Re: Faster way to search/split a string? [message #78448] |
Thu, 24 November 2011 06:41 |
rjp23
Messages: 97 Registered: June 2010
|
Member |
|
|
On Nov 24, 2:16 pm, Rob <rj...@le.ac.uk> wrote:
> On Nov 24, 9:15 am, wlandsman <wlands...@gmail.com> wrote:
>
>> Some thoughts (though I am not certain I understand the situation):
>
>> 1. If you don't need regular expressions then I believe that using STRPOS() is quicker than using STREGEX().
>> 2. If the ID is always in the first 20 characters of ALL_ROWS then I would created a new vector row_id = strmid(all_rows,0,20) and search on that.

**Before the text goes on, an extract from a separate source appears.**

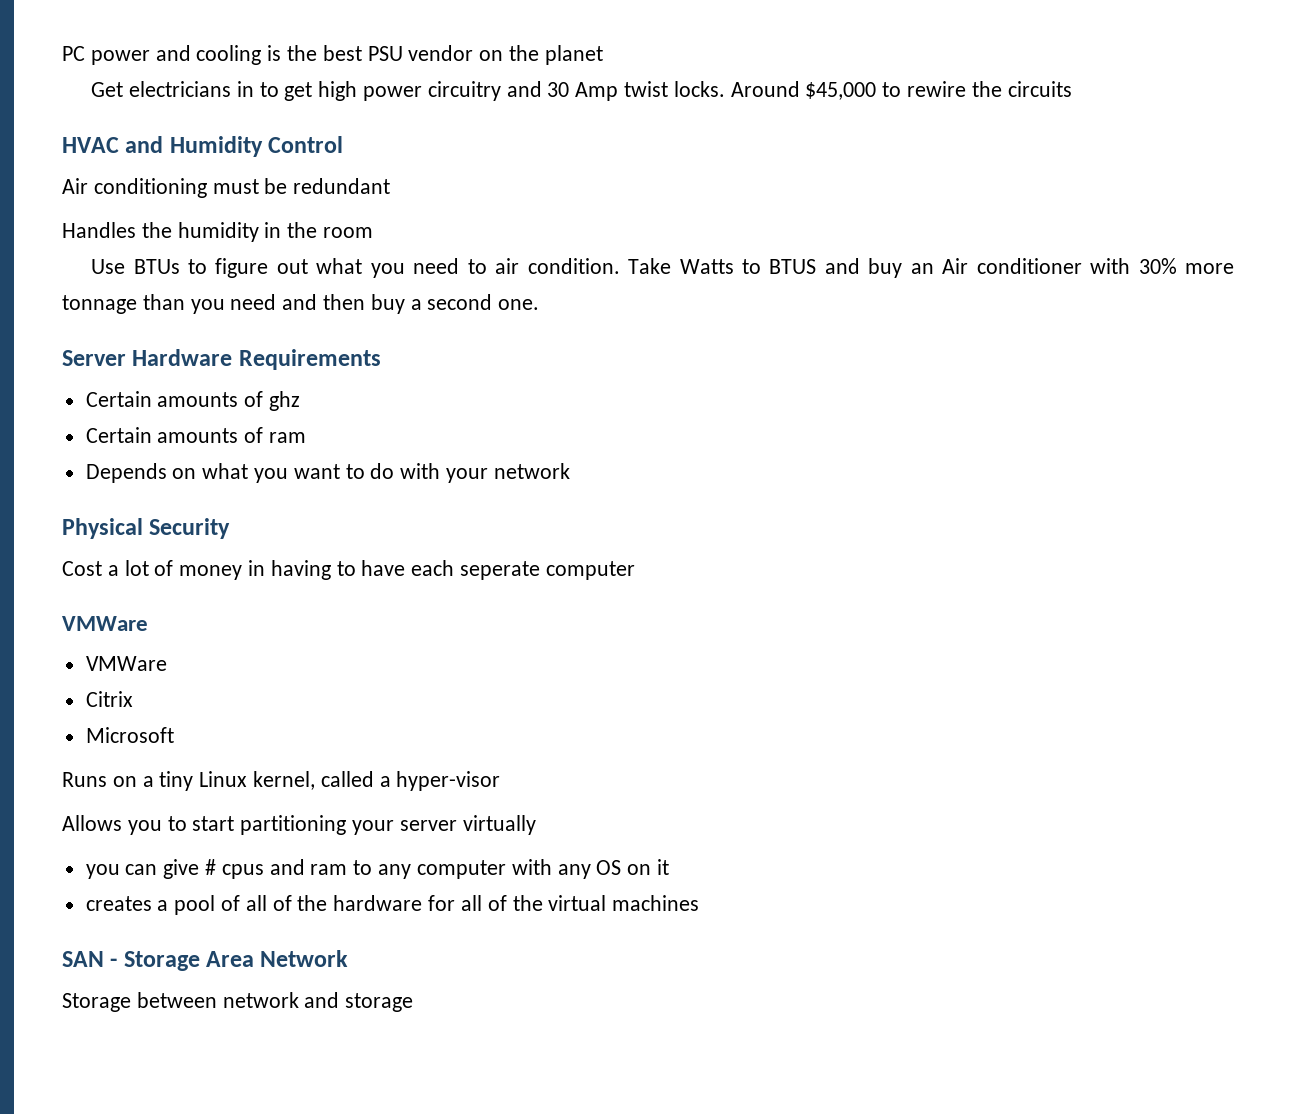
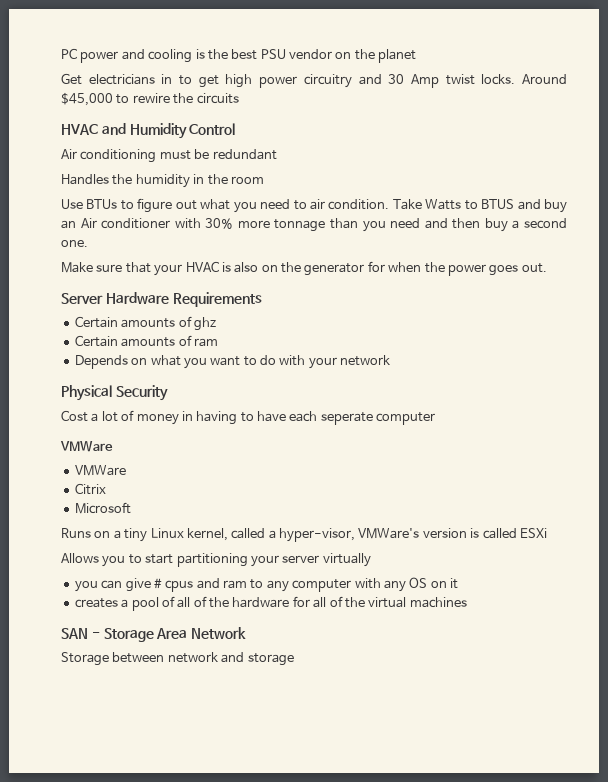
(540, 304) none -> [61,261,547,276] // Make sure that your HVAC is also on the generator for when the power goes out.
[396,771,501,791] hyper-visor -> [279,528,547,542] hyper-visor, VMWare's version is called ESXi

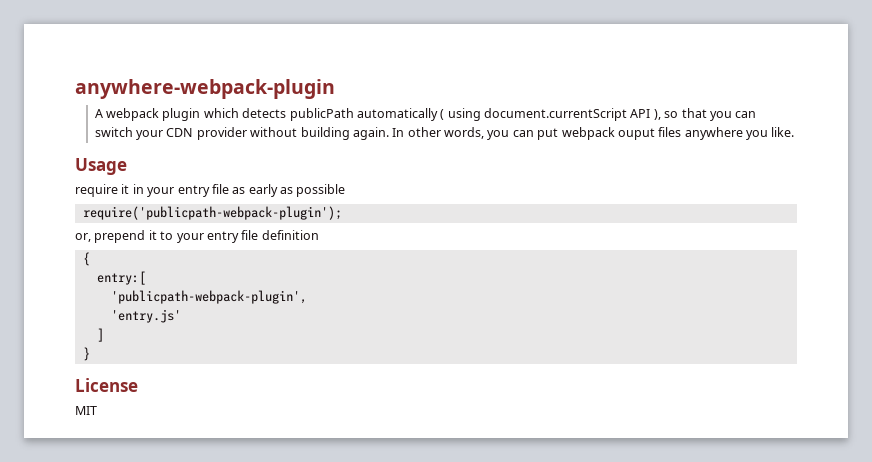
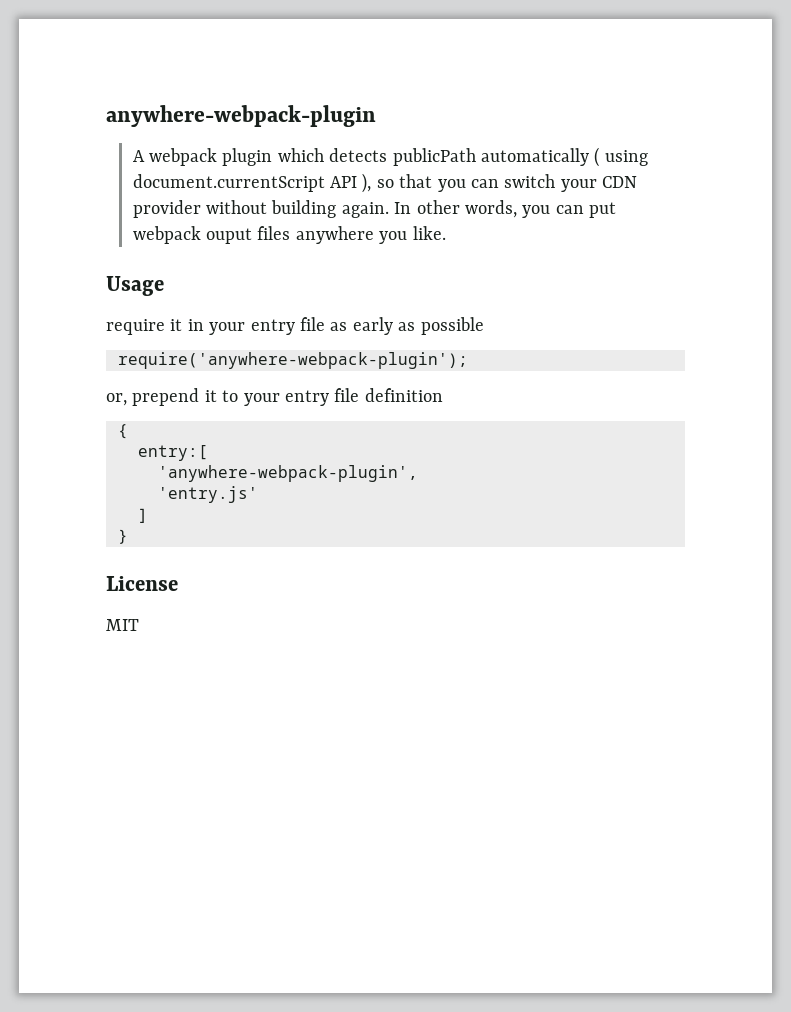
[82,206,342,220] require('publicpath-webpack-plugin'); -> [118,352,468,369] require('anywhere-webpack-plugin');
[110,290,307,304] 'publicpath-webpack-plugin', -> [158,465,418,482] 'anywhere-webpack-plugin',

>> 3. If the ID is always exactly 20 characters, you could use a program likehttp://idlastro.gsfc.nasa.gov/ftp/pro/misc/match.prototh en find the matching indices in row_id and id. This is similar to David's suggestion of sorting and using VALUE_LOCATE.
>> 4. You want to make only a single call to STRSPLIT() for all 10,000 rows. Since IDL V8.0, STRSPLIT returns a list data type when supplied with an array (since in principle each string element could have a different number of "columns"). If you have an earlier version of IDL -- or if this capability is not available in GDL, then I would use the vector capability of STRMID (http://www.idlcoyote.com/code_tips/strmidvec.html)
>
>> --Wayne
Ah after re-reading #4 a few times I realised it's what I was asking
strmid(variable_names, 0, transpose(strpos(variable_names, '_')))
Thanks :-)
|
|
|
Re: Faster way to search/split a string? [message #78450 is a reply to message #78448] |
Thu, 24 November 2011 06:16  |
rjp23
Messages: 97 Registered: June 2010
|
Member |
|
|
On Nov 24, 9:15 am, wlandsman <wlands...@gmail.com> wrote:
> Some thoughts (though I am not certain I understand the situation):
>
> 1. If you don't need regular expressions then I believe that using STRPOS() is quicker than using STREGEX().
> 2. If the ID is always in the first 20 characters of ALL_ROWS then I would created a new vector row_id = strmid(all_rows,0,20) and search on that.
> 3. If the ID is always exactly 20 characters, you could use a program likehttp://idlastro.gsfc.nasa.gov/ftp/pro/misc/match.proto then find the matching indices in row_id and id. This is similar to David's suggestion of sorting and using VALUE_LOCATE.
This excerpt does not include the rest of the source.